Miel

       ~James P. Lenfestey

En la tumba del faraón, miel,
espesa y dulce,
para acompañarlo en su viaje al Más Allá
que es, para ti y para mí
el Aquí y Ahora, explorando
con nuestras lenguas este oro viscoso
destilado de nuestras visitas furtivas
a un millón de flores al azar
hace cinco mil años
que hoy se merece cien y más
premios Nobel.

La miel es alimento del modo en que la poesía
es alimento, dulce igual que la sonrisa herida de un niño
es dulce, compleja del modo en que el buen vino
es complejo, arrebata a la boca toda
con un final adhesivo, perdurable.

A veces las palabras de miel en lenguas antiguas
cristalizan dentro de viejos libros de piedra
hasta que los traductores las calientan y devuelven
a su estado líquido, y nos sentamos, tú y yo, a hablar
y comer con el dulce, joven faraón.

 

James P. Lenfestey (estadunidense).  En: If Bees Are Few. A Hive of Bee Poems. James P. Lenfestey, editor. University of Minnesota Press, Minneapolis, 2016.

El día que morimos

       ~Anónimo

El día que morimos
el viento baja
para llevarse
nuestras huellas.

El viento crea polvo
para cubrir
las marcas que dejamos
al caminar.

Pues de otro modo
parecería que la cosa
fuera como si aún
estuviéramos vivos.

Por tanto el viento
es aquel que viene
a dispersar en vuelo
nuestras huellas.

 

Anónimo (bosquimano; finales del siglo XIX-principios del XX). En: World Poetry. An Anthology of Verse from Antiquity to Our Time. Katharine Washburn y John S. Major, Editores, Quality Paper Book Club, Nueva York, 1998, 1338 pp.

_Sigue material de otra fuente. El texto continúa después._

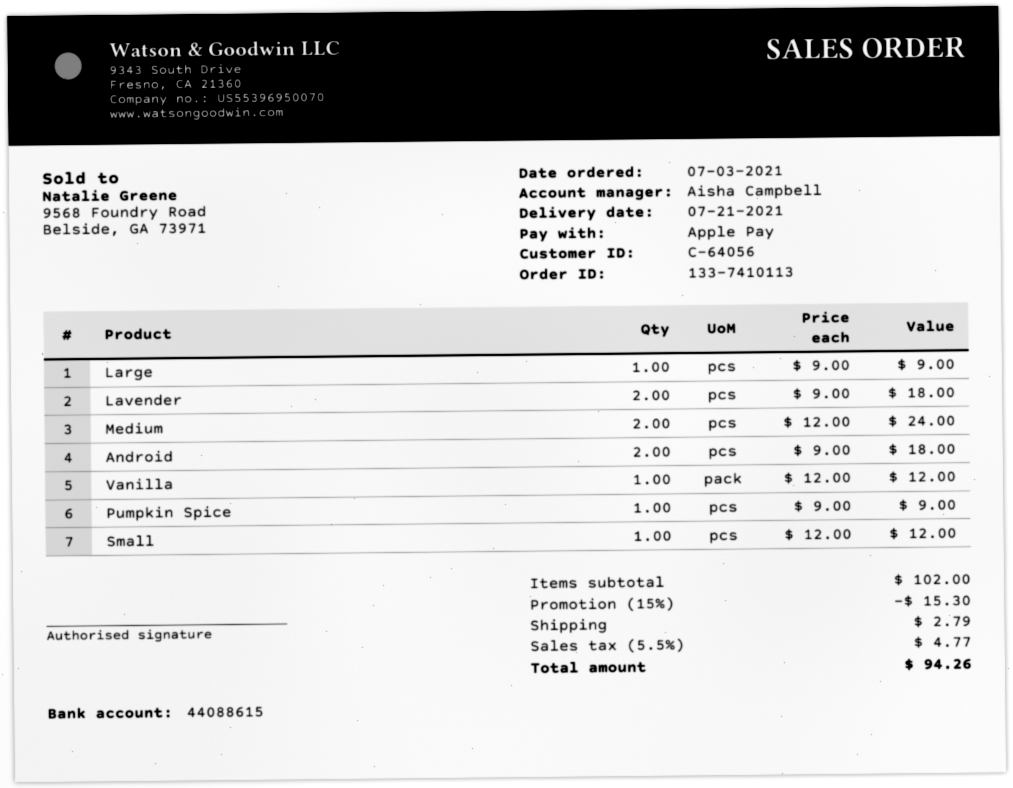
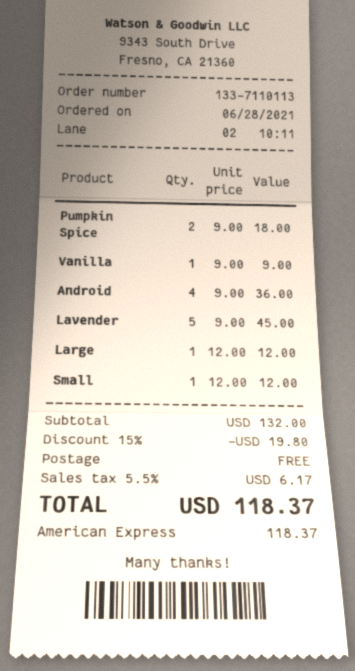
order number: 133-7410113 -> 133-7110113
order date: 2021-07-03 -> 2021-06-28
payment method: Apple Pay -> American Express
Large: 1 x 9.00 = 9.00 -> 1 x 12.00 = 12.00
Lavender: 2 x 9.00 = 18.00 -> 5 x 9.00 = 45.00
Medium: 2 x 12.00 = 24.00 -> none
Android: 2 x 9.00 = 18.00 -> 4 x 9.00 = 36.00
Vanilla: 1 x 12.00 = 12.00 -> 1 x 9.00 = 9.00
Pumpkin Spice: 1 x 9.00 = 9.00 -> 2 x 9.00 = 18.00
subtotal: 102.00 -> 132.00
discount: 15% = 15.30 -> 15% = 19.80
shipping: 2.79 -> 0.00
tax: 5.5% = 4.77 -> 5.5% = 6.17
total: 94.26 -> 118.37

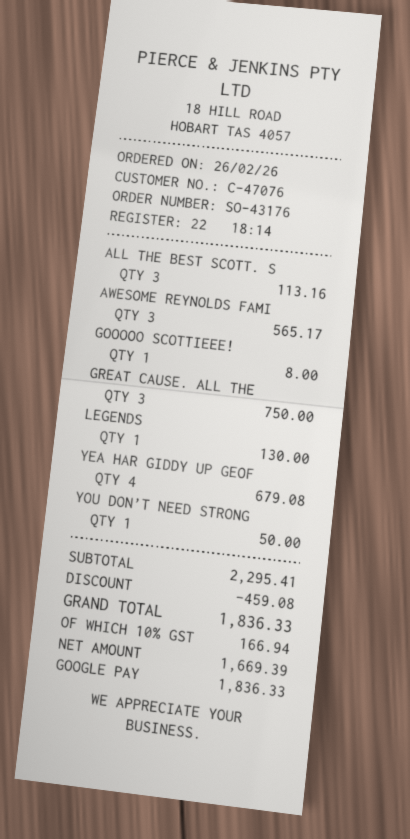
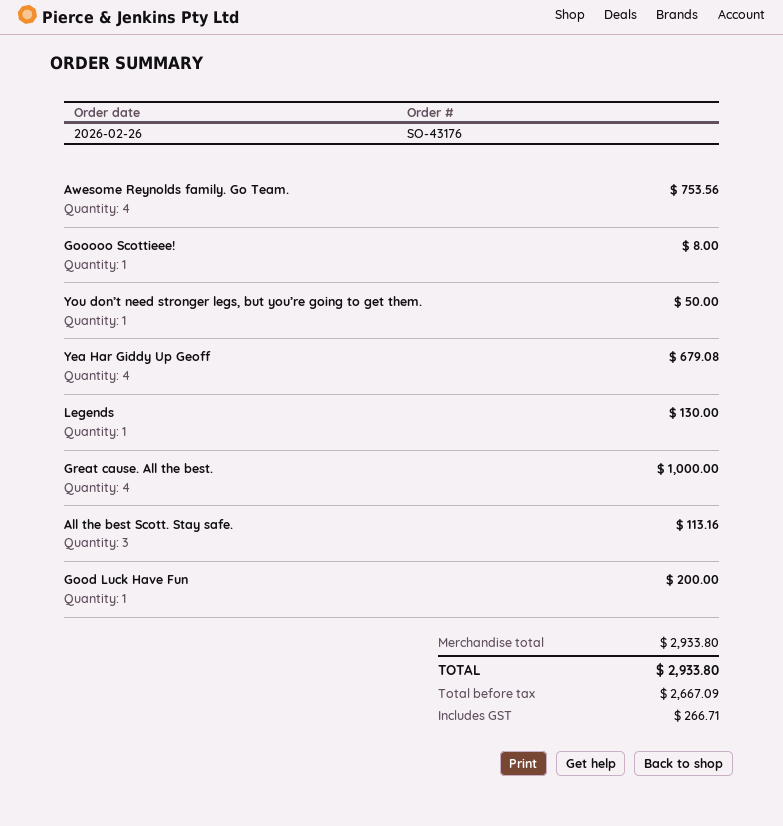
AWESOME REYNOLDS FAMI: 3 for 565.17 -> 4 for 753.56
GREAT CAUSE. ALL THE: 3 for 750.00 -> 4 for 1000.00
Good Luck Have Fun: none -> 1 for 200.00
subtotal: 2295.41 -> 2933.80
discount: 459.08 -> none
net: 1669.39 -> 2667.09
tax: 166.94 -> 266.71
total: 1836.33 -> 2933.80

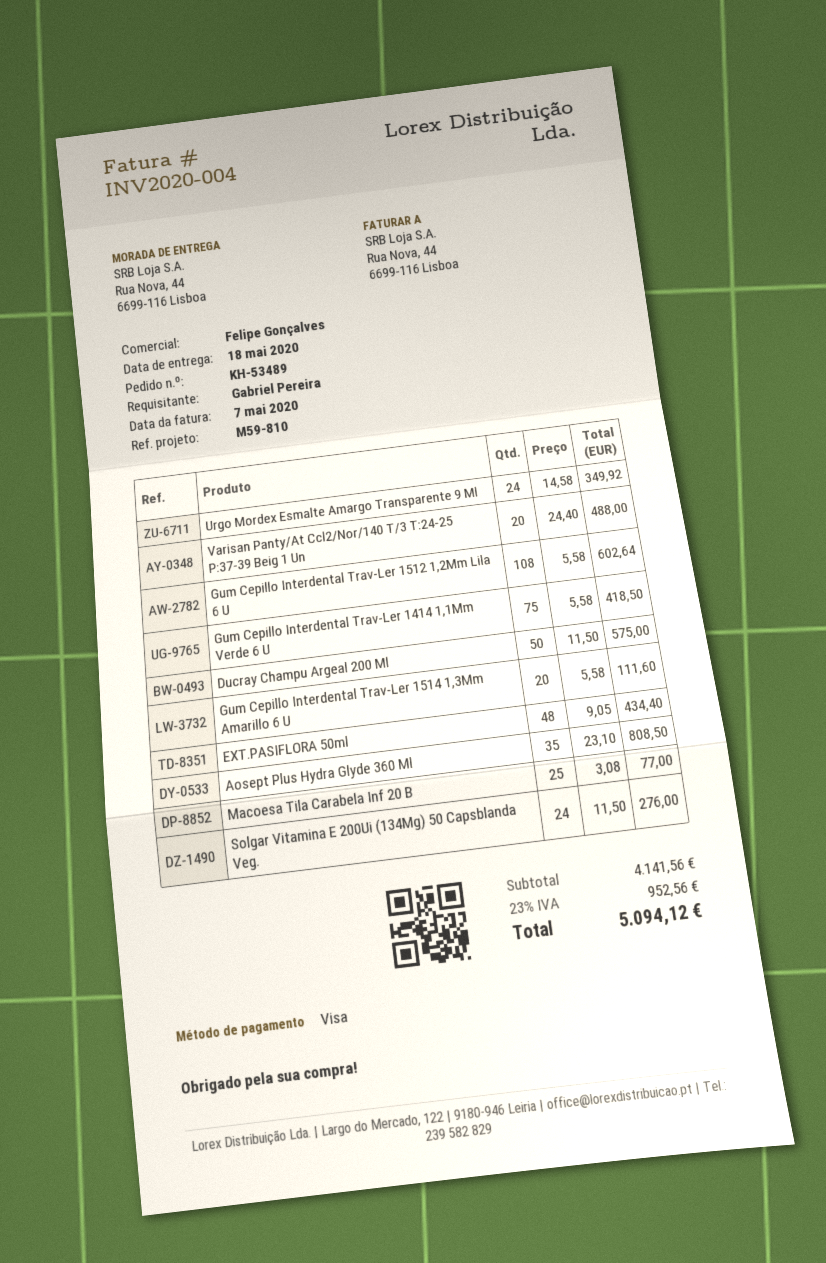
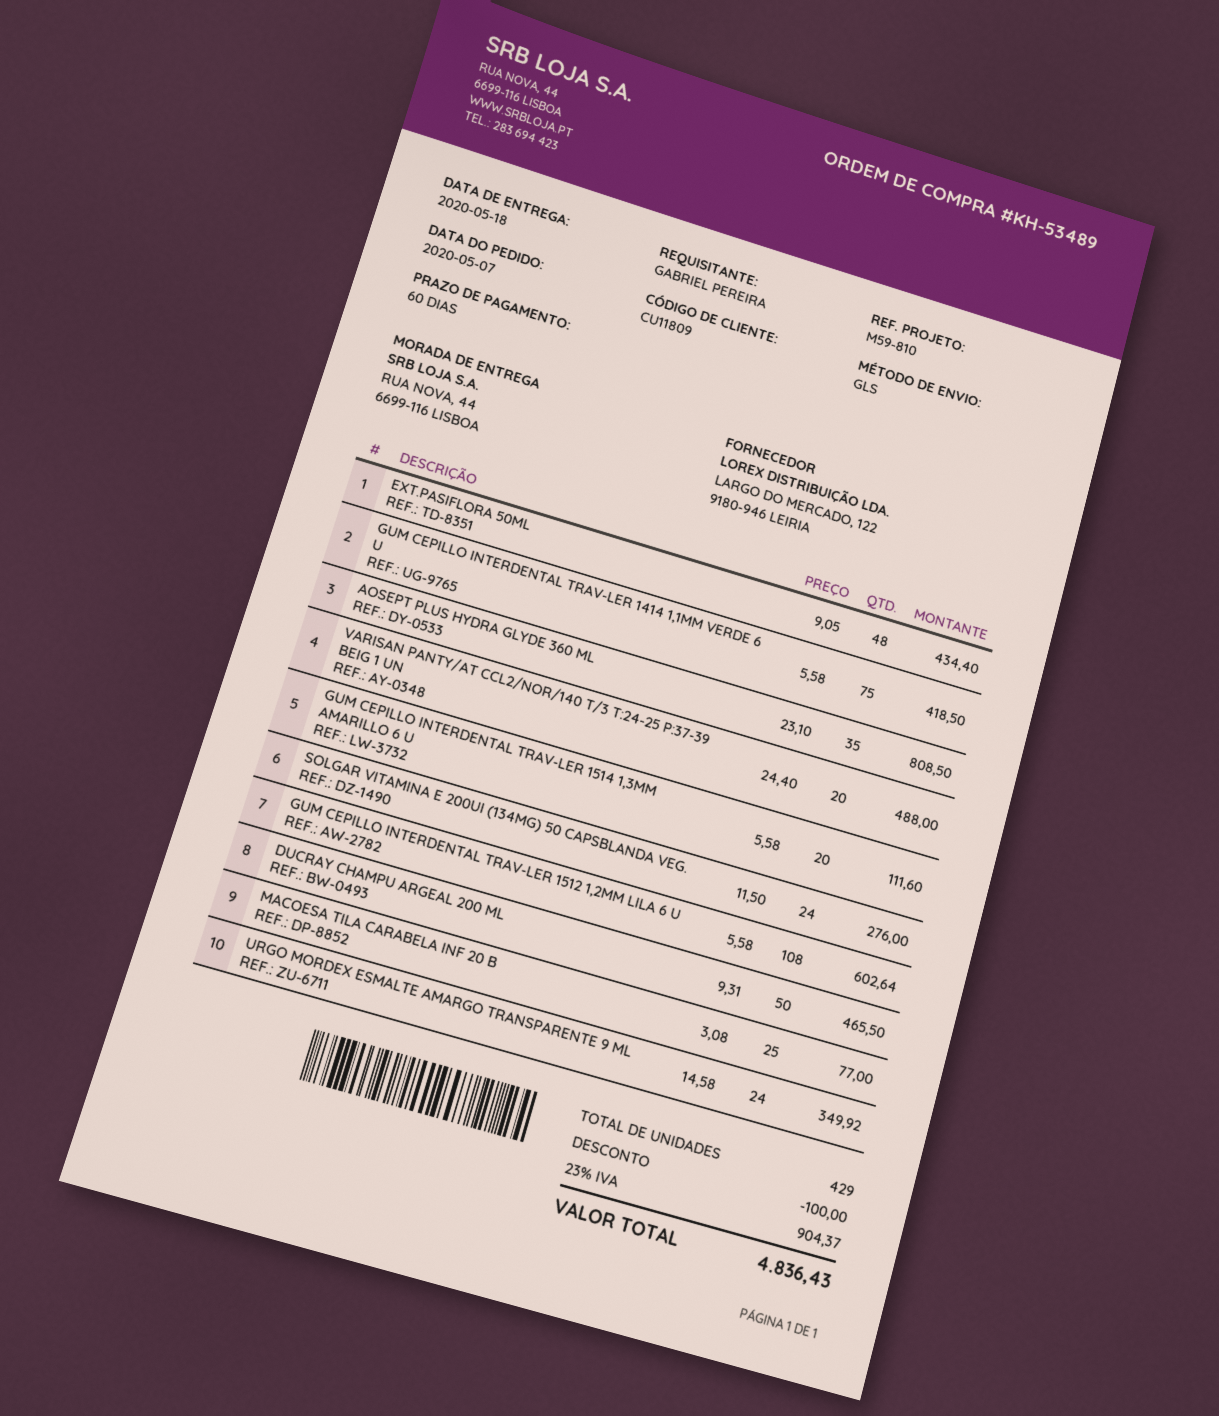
Ducray Champu Argeal 200 Ml: 50 x 11.50 = 575.00 -> 50 x 9.31 = 465.50
discount: none -> 100.00
tax: 23% = 952.56 -> 23% = 904.37
total: 5094.12 -> 4836.43

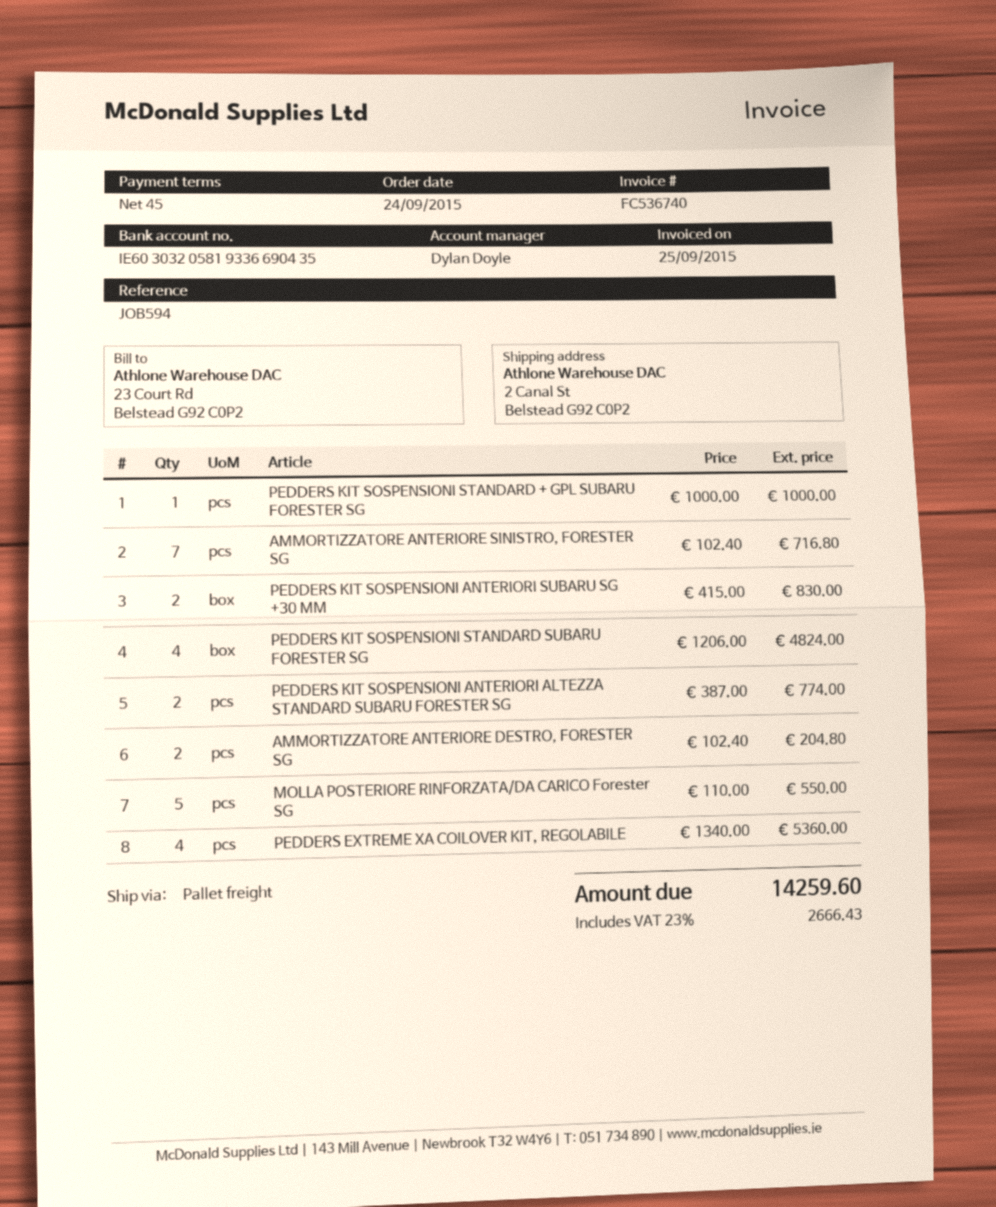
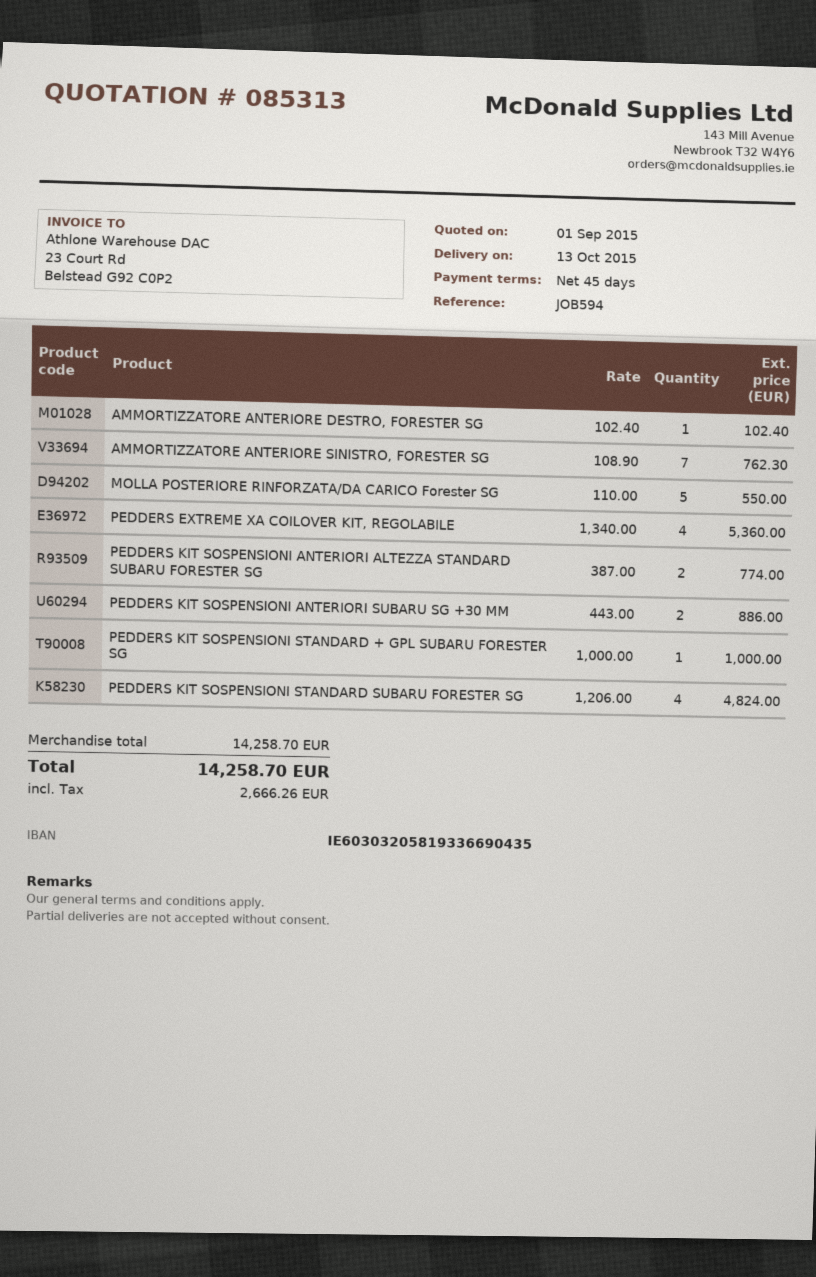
AMMORTIZZATORE ANTERIORE SINISTRO, FORESTER SG: 7 x 102.40 = 716.80 -> 7 x 108.90 = 762.30
PEDDERS KIT SOSPENSIONI ANTERIORI SUBARU SG +30 MM: 2 x 415.00 = 830.00 -> 2 x 443.00 = 886.00
AMMORTIZZATORE ANTERIORE DESTRO, FORESTER SG: 2 x 102.40 = 204.80 -> 1 x 102.40 = 102.40
tax: 2666.43 -> 2666.26
total: 14259.60 -> 14258.70

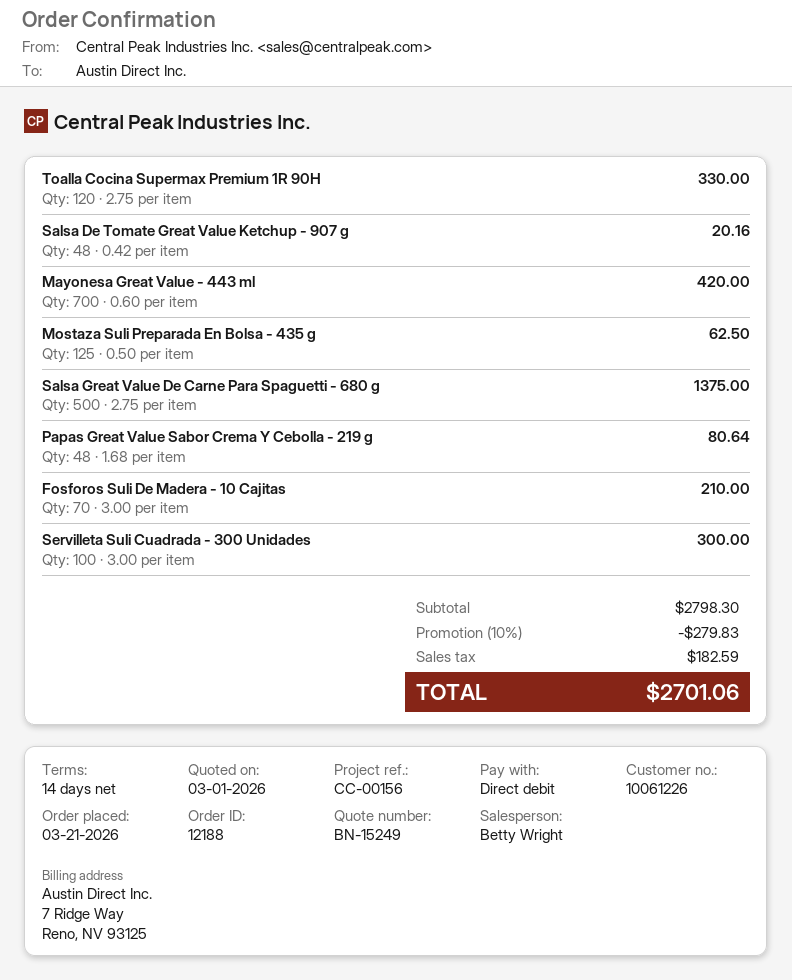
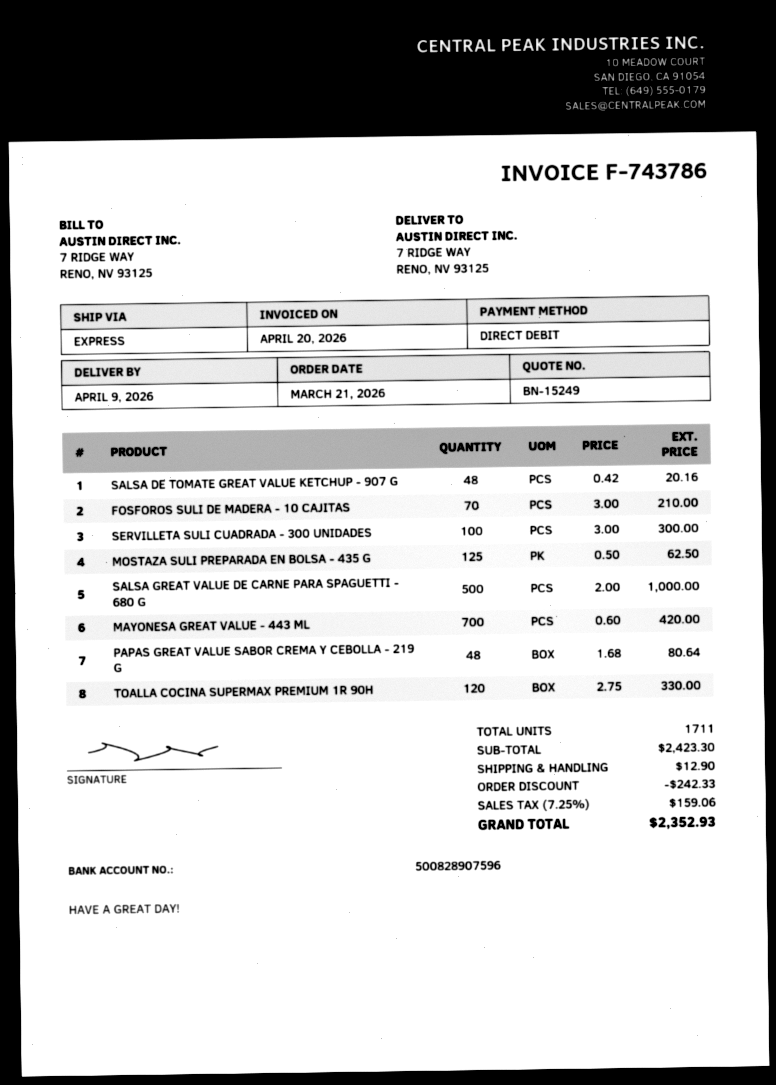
Salsa Great Value De Carne Para Spaguetti - 680 g: 500 x 2.75 = 1375.00 -> 500 x 2.00 = 1000.00
subtotal: 2798.30 -> 2423.30
discount: 279.83 -> 242.33
shipping: none -> 12.90
tax: 182.59 -> 159.06
total: 2701.06 -> 2352.93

algún sitio al que nunca fui, alegre más allá

       ~e. e. cummings

algún sitio al que nunca fui, alegre más allá
de toda experiencia, tus ojos tienen su silencio:
en tu gesto más frágil hay cosas que me abarcan
o que tocar no puedo puesto que tan cercanas

tu mirada más leve me abrirá fácilmente
aunque me haya cerrado yo mismo como dedos,
pétalo a pétalo me abres como abre Primavera
(con tacto hábil, misterioso) su primera rosa

o si es tu deseo cerrarme, yo y mi vida
nos cerramos de modo hermoso, repentino
como cuando el centro de esta flor imagina
a cada lado a la nieve caer cuidadosa

nada perceptible en este mundo iguala
el poder de tu intensa fragilidad: textura
que me apremia con el color de sus regiones,
surte la muerte y el por-siempre con cada aliento

(yo no sé qué es aquello que hay en ti que cierra
y abre; sólo hay algo en mí que entiende: más honda
es la voz de tus ojos que todas las rosas)
nadie, ni aun la lluvia, tiene manos tan breves

 

e. e. cummings (estadunidense; 1894-1962).  En: Oscar Williams, The Pocket Book of Modern Verse. English & American Poetry of the Last 100 Years from Walt Whitman to Dylan Thomas. Pocket Books, NY, 3rd. printing, 1955.